## [What you need to do]
Among the lines below, return each one that contains the word "logo".
---------- Extracted material
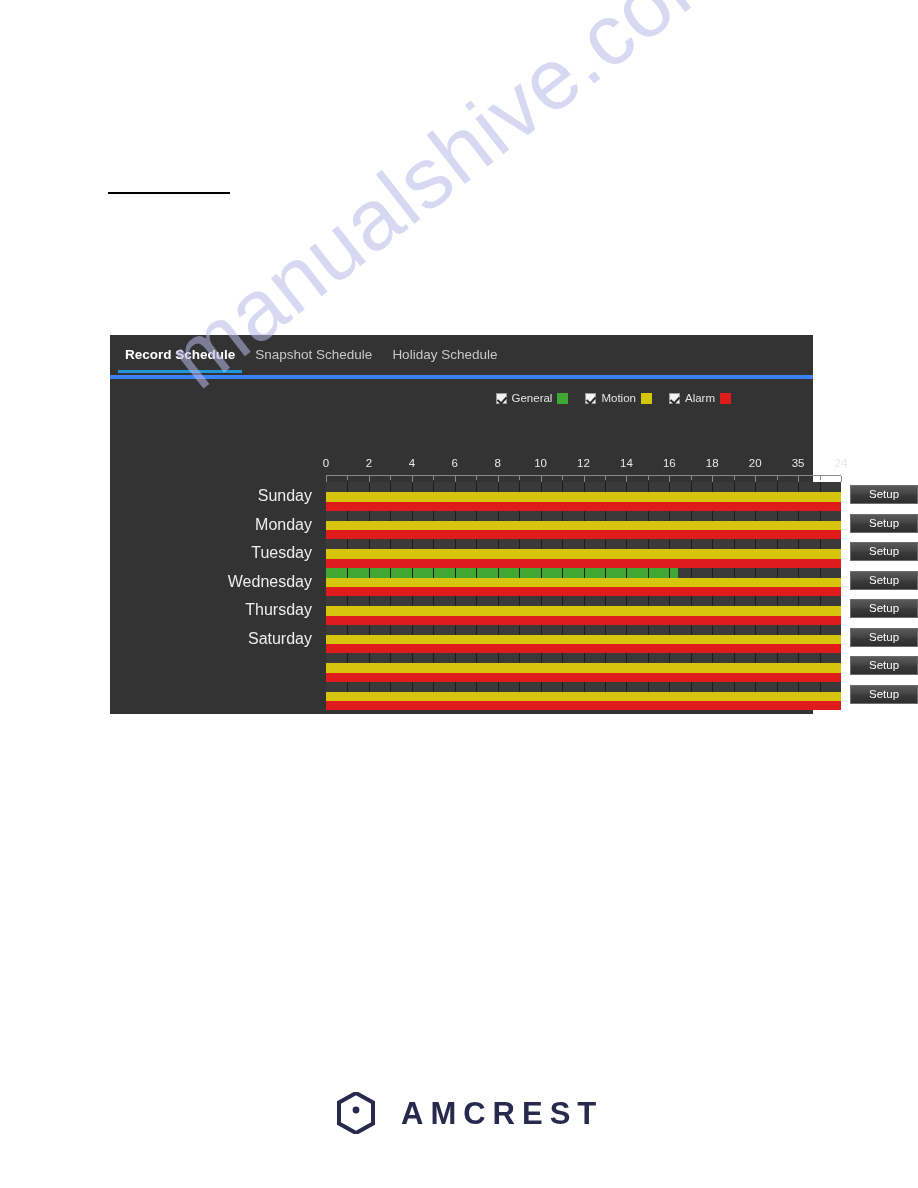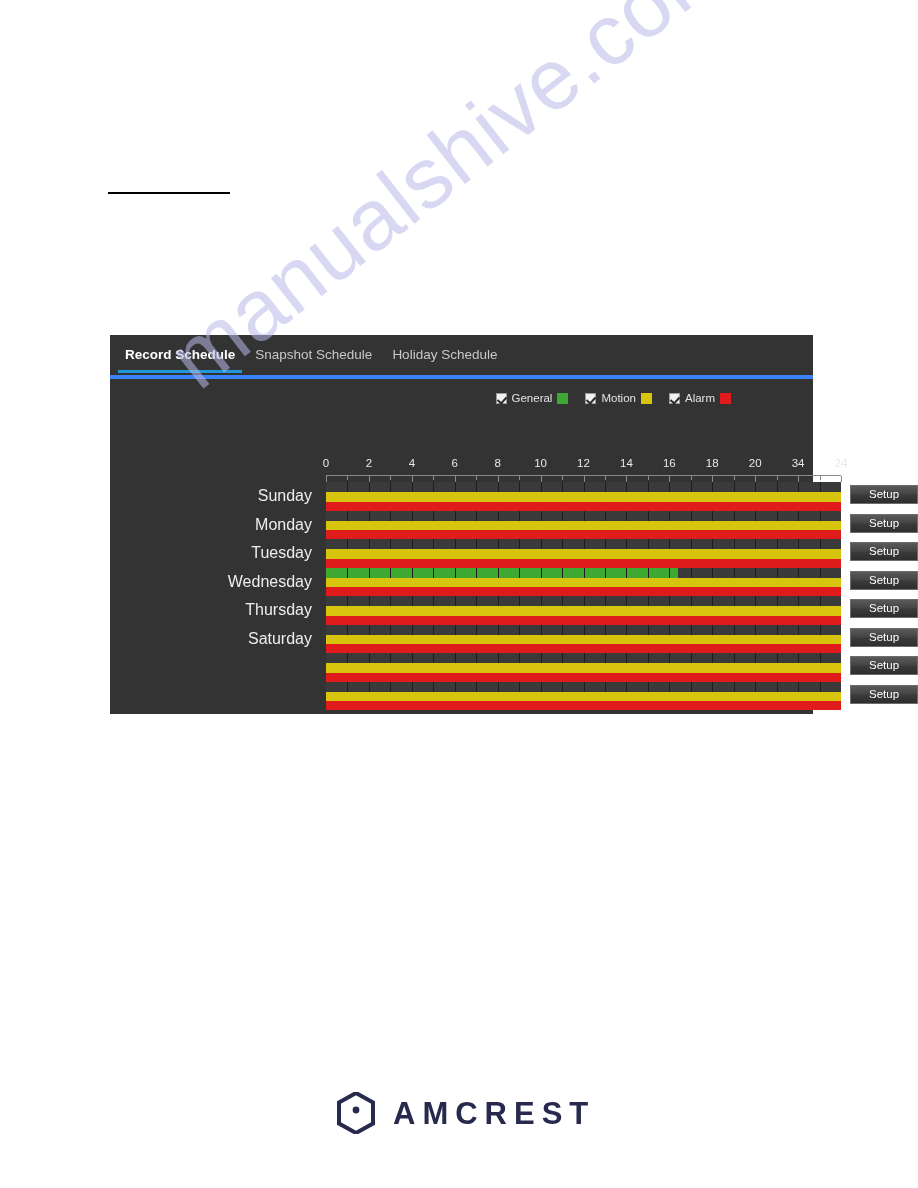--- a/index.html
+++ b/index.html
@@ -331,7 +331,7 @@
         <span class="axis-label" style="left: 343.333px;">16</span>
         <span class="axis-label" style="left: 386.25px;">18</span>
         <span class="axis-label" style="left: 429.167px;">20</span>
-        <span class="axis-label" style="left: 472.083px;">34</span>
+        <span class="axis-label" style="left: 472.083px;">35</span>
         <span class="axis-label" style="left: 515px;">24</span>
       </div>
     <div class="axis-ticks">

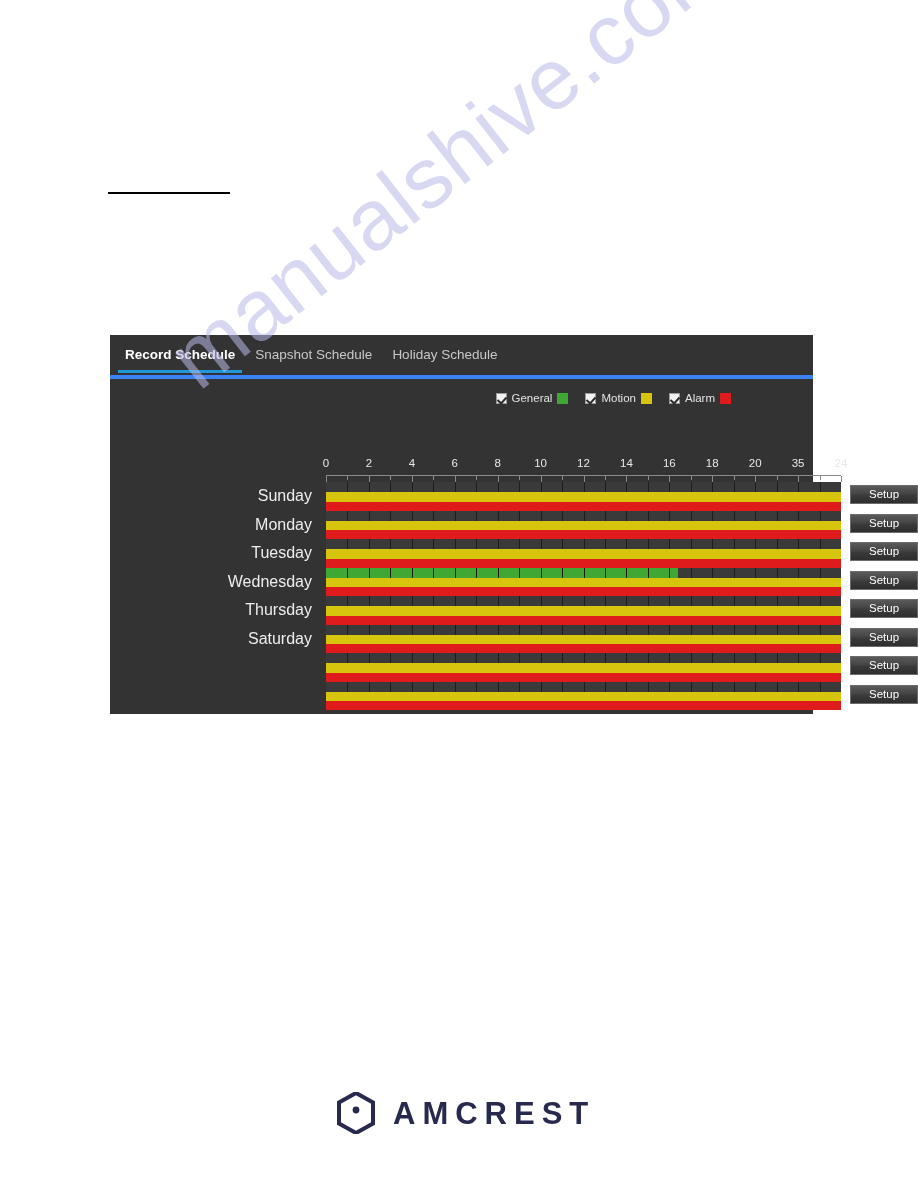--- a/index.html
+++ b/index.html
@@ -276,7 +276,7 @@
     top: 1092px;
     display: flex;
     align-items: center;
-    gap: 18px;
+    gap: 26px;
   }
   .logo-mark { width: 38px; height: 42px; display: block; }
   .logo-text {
--------------------
---------- Extracted material
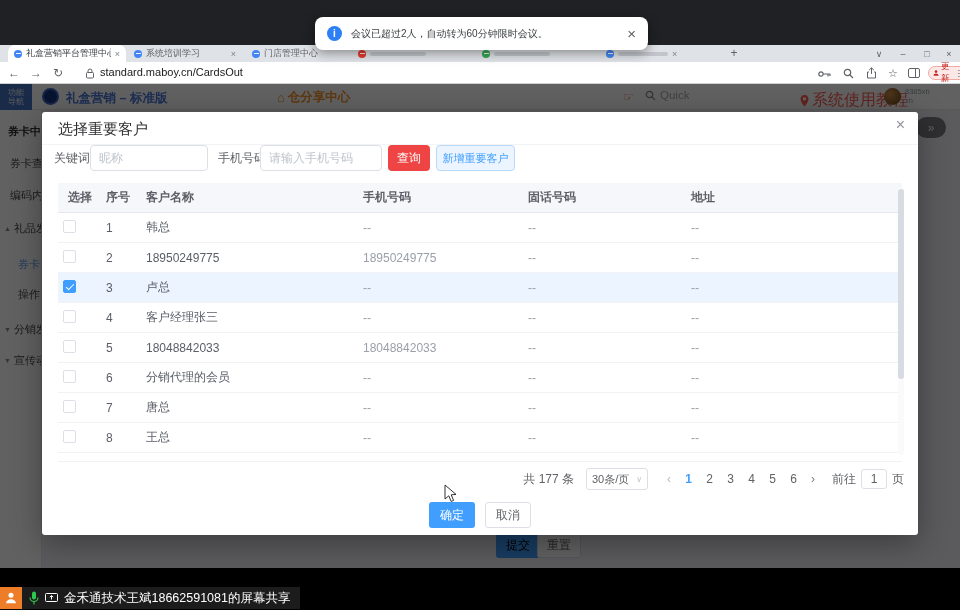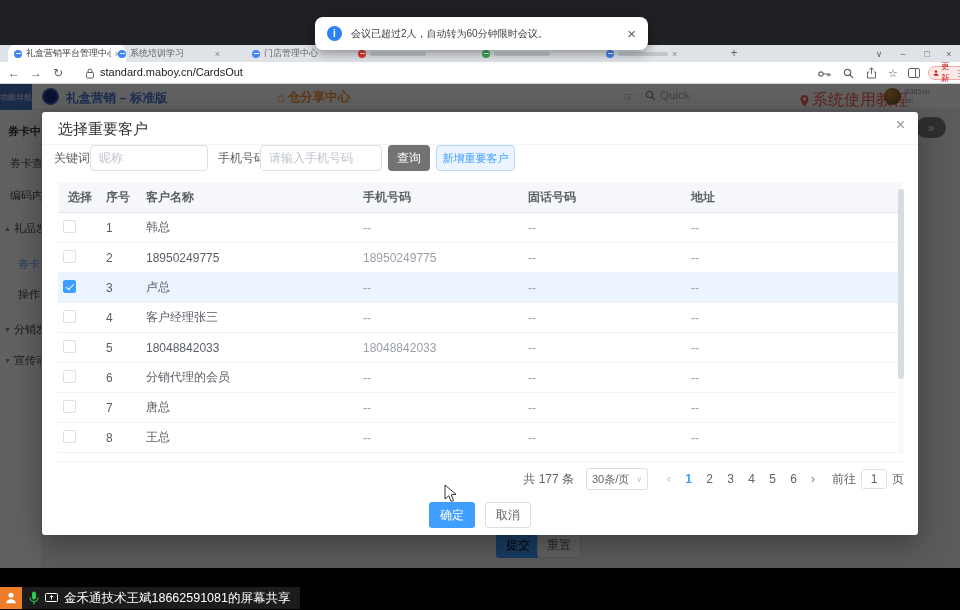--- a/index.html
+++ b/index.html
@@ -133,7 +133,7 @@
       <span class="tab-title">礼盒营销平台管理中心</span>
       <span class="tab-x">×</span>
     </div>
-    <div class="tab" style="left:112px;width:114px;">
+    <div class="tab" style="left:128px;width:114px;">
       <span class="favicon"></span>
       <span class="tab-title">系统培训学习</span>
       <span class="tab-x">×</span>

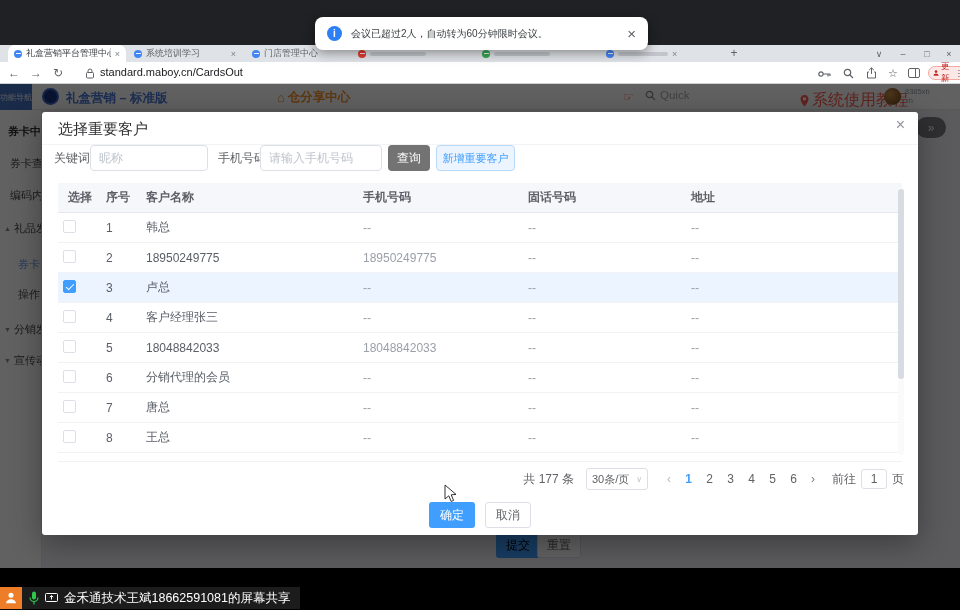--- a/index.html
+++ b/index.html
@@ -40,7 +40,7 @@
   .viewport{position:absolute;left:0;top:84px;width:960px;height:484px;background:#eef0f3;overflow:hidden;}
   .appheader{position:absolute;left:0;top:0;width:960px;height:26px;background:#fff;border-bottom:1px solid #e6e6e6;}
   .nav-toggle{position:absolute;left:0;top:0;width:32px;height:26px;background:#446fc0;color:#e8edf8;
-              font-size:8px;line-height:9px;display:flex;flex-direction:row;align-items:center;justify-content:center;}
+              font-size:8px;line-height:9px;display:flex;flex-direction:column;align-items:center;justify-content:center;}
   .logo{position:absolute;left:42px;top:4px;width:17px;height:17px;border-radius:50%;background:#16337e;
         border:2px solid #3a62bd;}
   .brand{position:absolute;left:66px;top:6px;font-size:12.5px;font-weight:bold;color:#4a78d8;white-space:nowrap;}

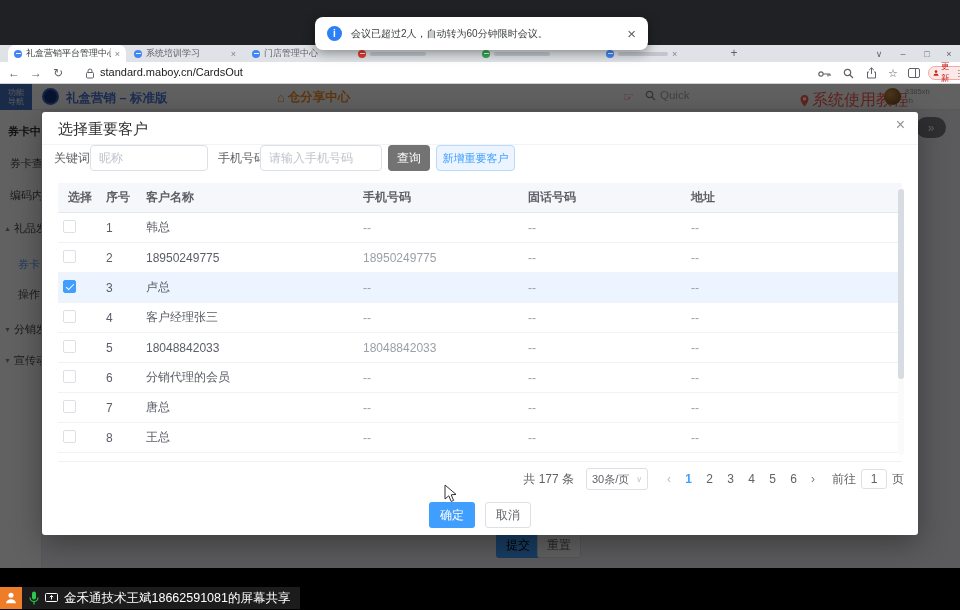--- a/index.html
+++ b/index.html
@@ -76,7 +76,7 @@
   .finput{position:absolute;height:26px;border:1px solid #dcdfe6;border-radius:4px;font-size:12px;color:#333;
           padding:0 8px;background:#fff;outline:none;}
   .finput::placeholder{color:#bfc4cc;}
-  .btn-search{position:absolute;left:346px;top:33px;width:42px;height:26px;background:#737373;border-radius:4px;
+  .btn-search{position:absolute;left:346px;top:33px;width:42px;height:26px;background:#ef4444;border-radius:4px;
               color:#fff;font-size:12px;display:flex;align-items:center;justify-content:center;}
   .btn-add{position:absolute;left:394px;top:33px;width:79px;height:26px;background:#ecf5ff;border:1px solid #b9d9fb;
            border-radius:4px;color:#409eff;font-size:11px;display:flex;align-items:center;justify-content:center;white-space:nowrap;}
--------------------
## [Your response]
   .logo-mark { width: 38px; height: 42px; display: block; }
   .logo-text {
   .logo{position:absolute;left:42px;top:4px;width:17px;height:17px;border-radius:50%;background:#16337e;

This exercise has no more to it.